AI Models Learn to Self-Generate Tasks for Better Reasoning
Researchers have developed a new method called PopuLoRA, which enables AI language models to self-generate and adapt tasks during training. This approach allows models to create their own challenges, such as predicting code outputs or finding inputs that match target results. Unlike fixed tasks, PopuLoRA lets the models evolve these tasks in real-time, keeping the difficulty level just right for continuous improvement. The key innovation is "single-agent self-play," where one model both generates and solves tasks. In initial tests, this method showed promising results: tasks became more complex and varied over time, leading to better problem-solving skills. However, challenges remain, like ensuring tasks stay challenging enough without becoming too simple. Looking ahead, PopuLoRA could revolutionize how AI models learn, making them more adaptable and capable of handling real-world problems that require sophisticated reasoning.
AI Fails to Accurately Grade University Essays
AI systems failed to match human grades for university essays about half the time. This was found in a study where three AI models graded over 750 student essays. The AI systems had trouble with the best and worst essays. They gave higher marks for longer essays with complex sentences. This means AI graded style over substance. Only 35 to 65 percent of the time did AI match human grades. AI may be useful for checking errors or giving feedback to students. But it is not good enough to give final grades. AI will continue to change how universities grade student work.

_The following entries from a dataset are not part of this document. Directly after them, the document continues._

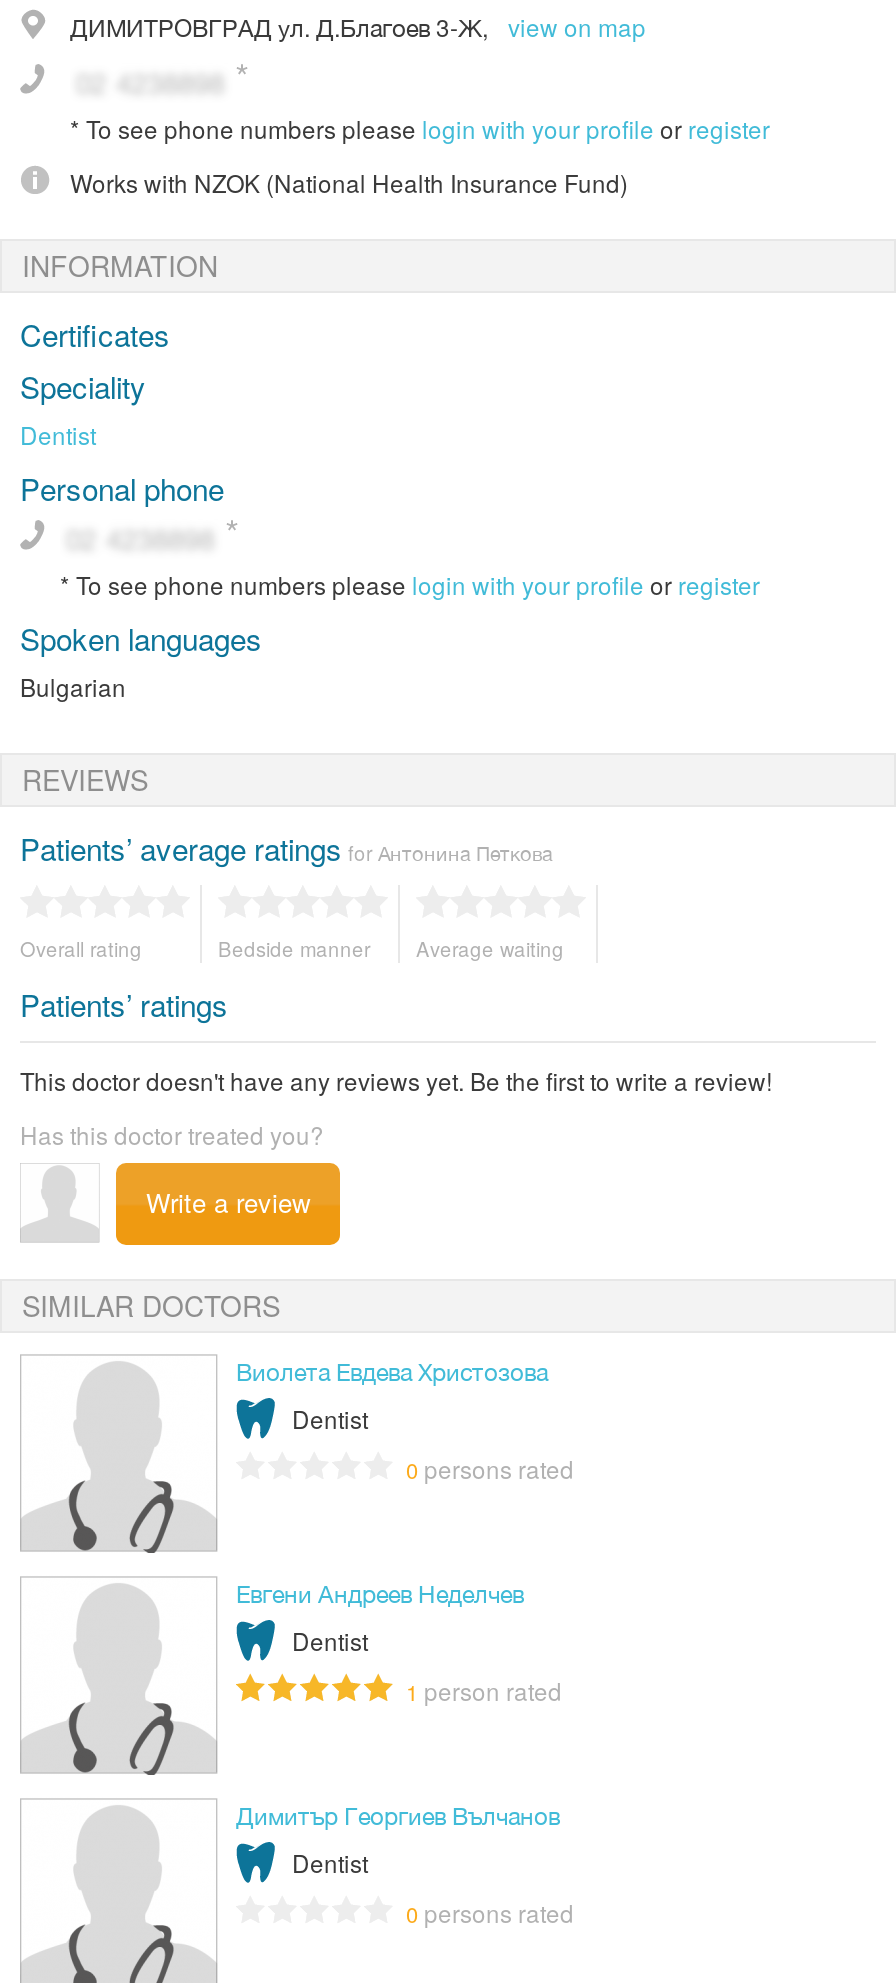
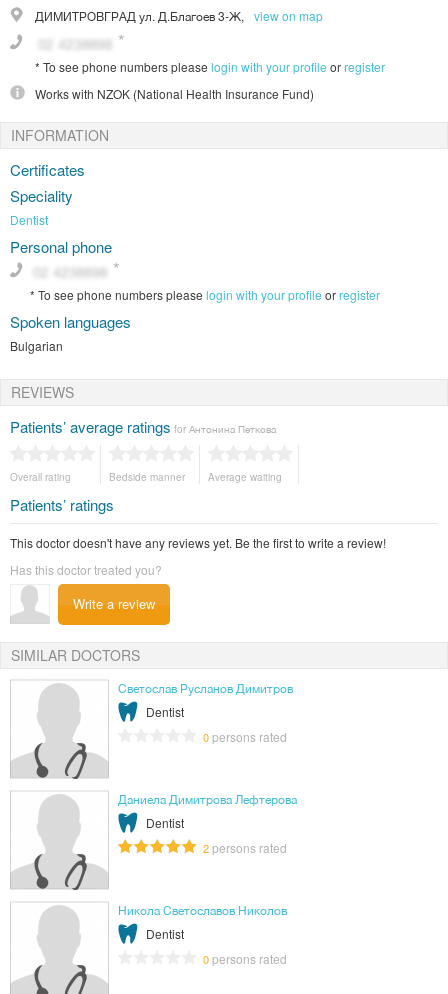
- Виолета Евдева Христозова
+ Светослав Русланов Димитров

- Евгени Андреев Неделчев
+ Даниела Димитрова Лефтерова

- 1 person rated
+ 2 persons rated

- Димитър Георгиев Вълчанов
+ Никола Светославов Николов
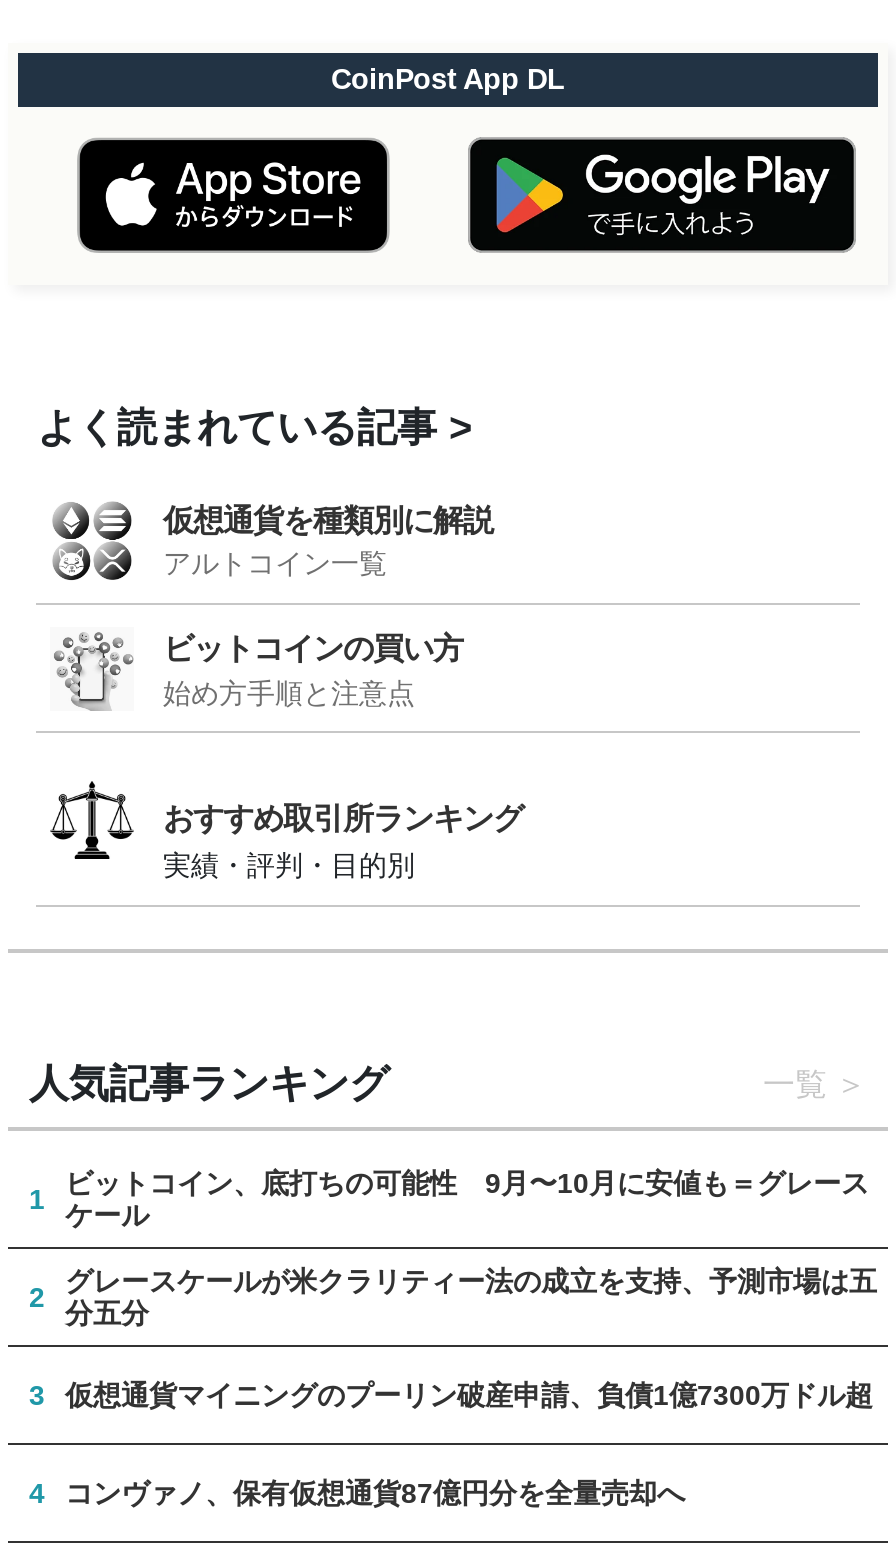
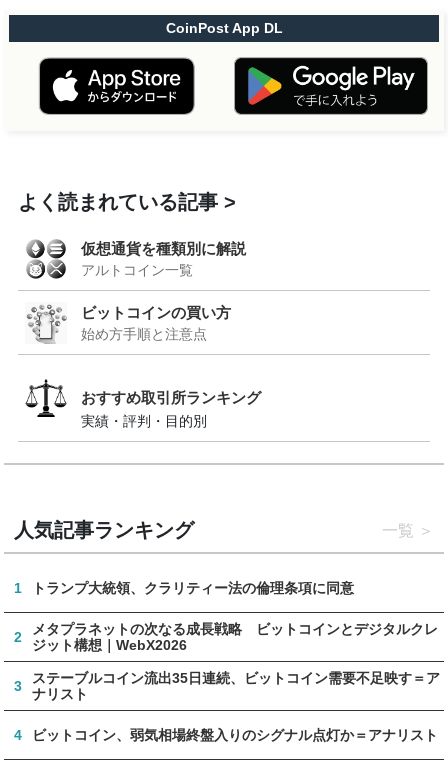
- ビットコイン、底打ちの可能性 9月〜10月に安値も＝グレース
- ケール
+ トランプ大統領、クラリティー法の倫理条項に同意

- グレースケールが米クラリティー法の成立を支持、予測市場は五
- 分五分
+ メタプラネットの次なる成長戦略 ビットコインとデジタルクレ
+ ジット構想｜WebX2026

- 仮想通貨マイニングのプーリン破産申請、負債1億7300万ドル超
+ ステーブルコイン流出35日連続、ビットコイン需要不足映す＝ア
+ ナリスト

- コンヴァノ、保有仮想通貨87億円分を全量売却へ
+ ビットコイン、弱気相場終盤入りのシグナル点灯か＝アナリスト
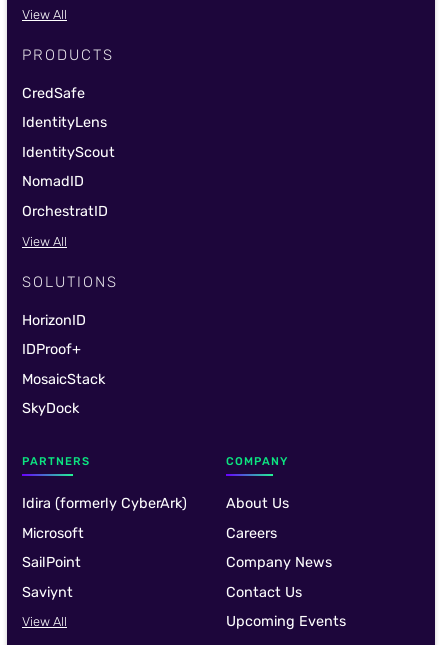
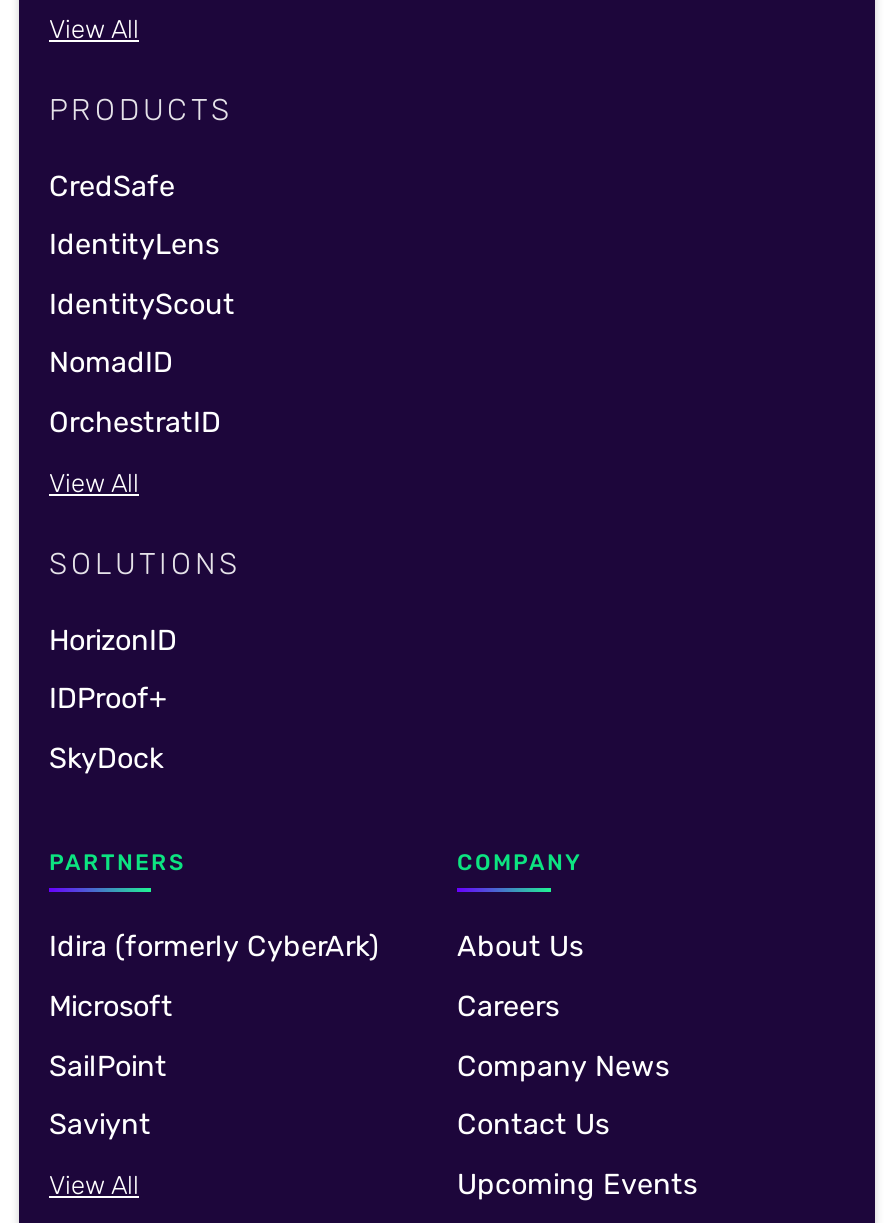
- MosaicStack
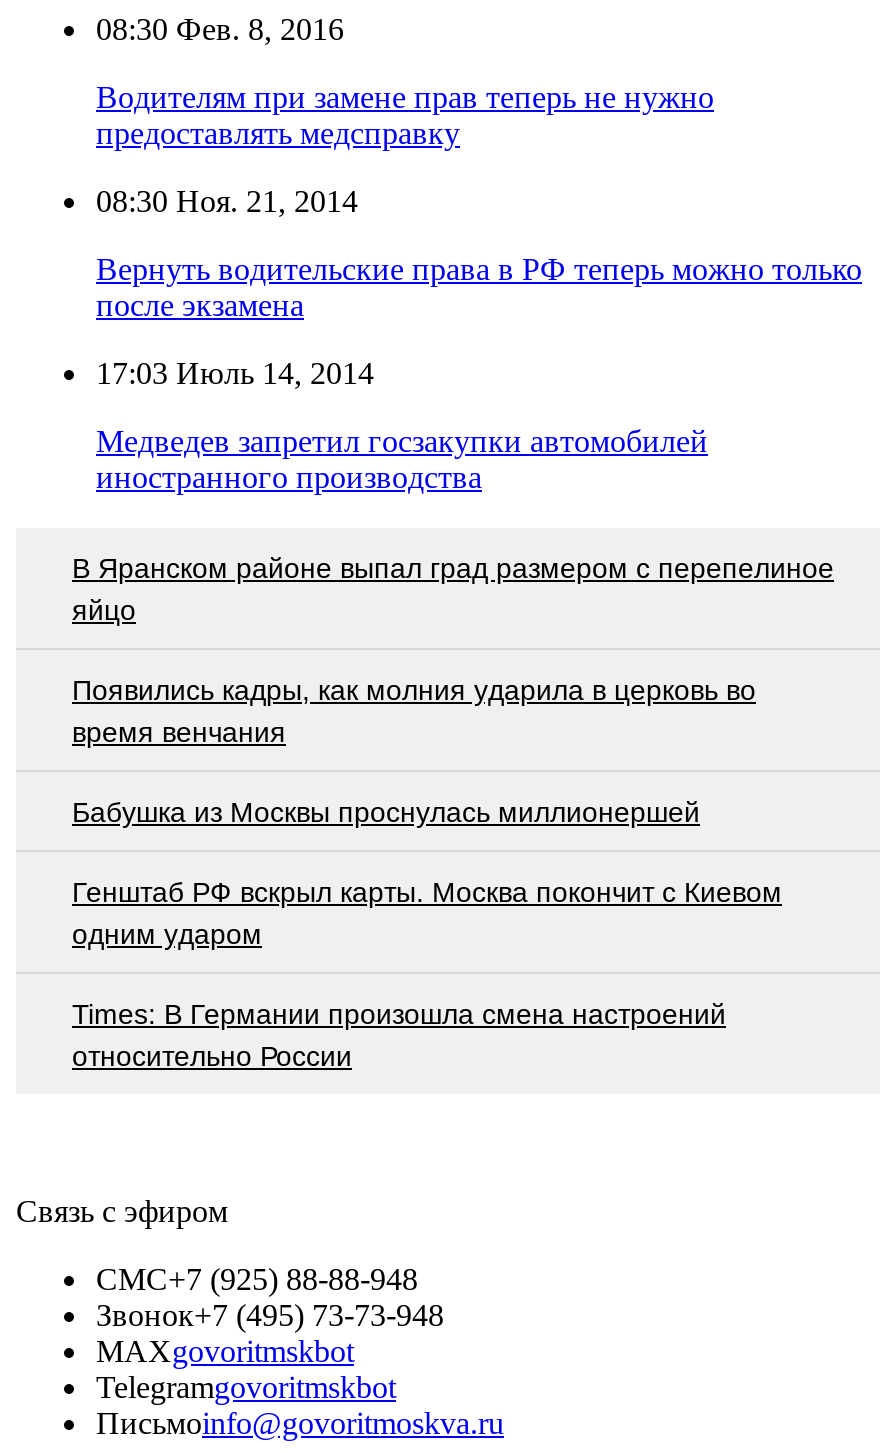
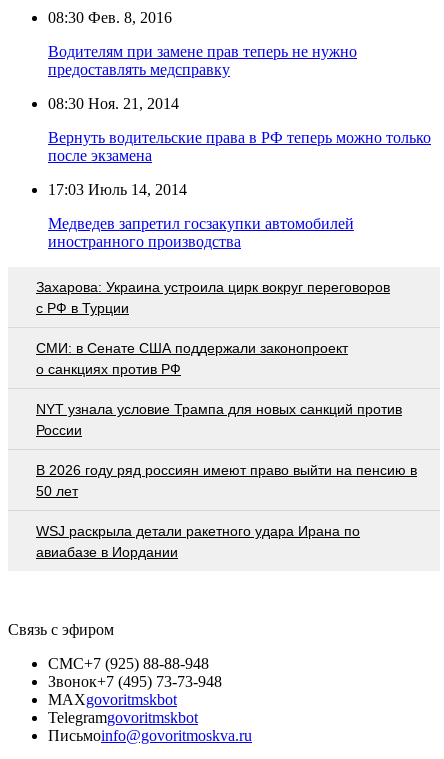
- В Яранском районе выпал град размером с перепелиное
- яйцо
+ Захарова: Украина устроила цирк вокруг переговоров
+ с РФ в Турции

- Появились кадры, как молния ударила в церковь во
- время венчания
+ СМИ: в Сенате США поддержали законопроект
+ о санкциях против РФ

- Бабушка из Москвы проснулась миллионершей
+ NYT узнала условие Трампа для новых санкций против
+ России

- Генштаб РФ вскрыл карты. Москва покончит с Киевом
- одним ударом
+ В 2026 году ряд россиян имеют право выйти на пенсию в
+ 50 лет

- Times: В Германии произошла смена настроений
- относительно России
+ WSJ раскрыла детали ракетного удара Ирана по
+ авиабазе в Иордании
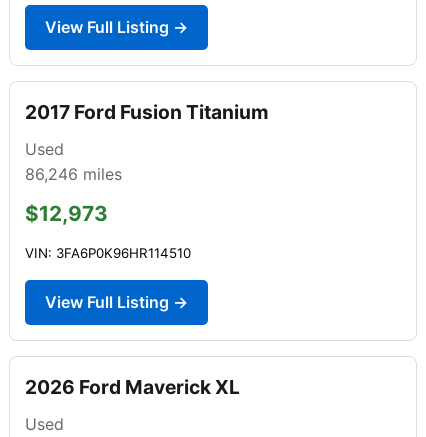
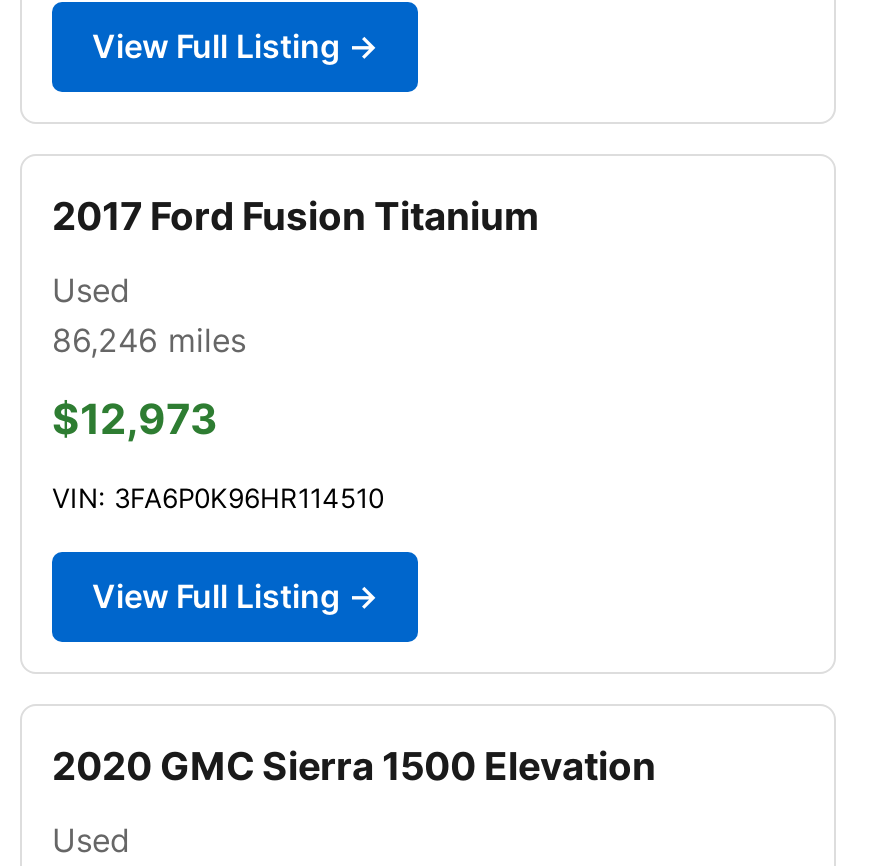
- 2026 Ford Maverick XL
+ 2020 GMC Sierra 1500 Elevation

AI Solves 80-Year-Old Math Conjecture
An artificial intelligence model has solved the planar unit distance problem, a math puzzle that has gone unsolved for 80 years. The problem is about how many equal-sized lines can be drawn between dots on an infinite sheet of paper. A mathematician named Paul Erdős thought the answer was a grid pattern. But the AI model found a different arrangement of points that yields a much greater number of connections. This is a big deal because it shows AI can do complex math. The AI model used a technique from algebraic number theory to solve the problem. This breakthrough is being hailed as a major moment for AI's mathematical ability. The AI will likely solve more math problems in the future.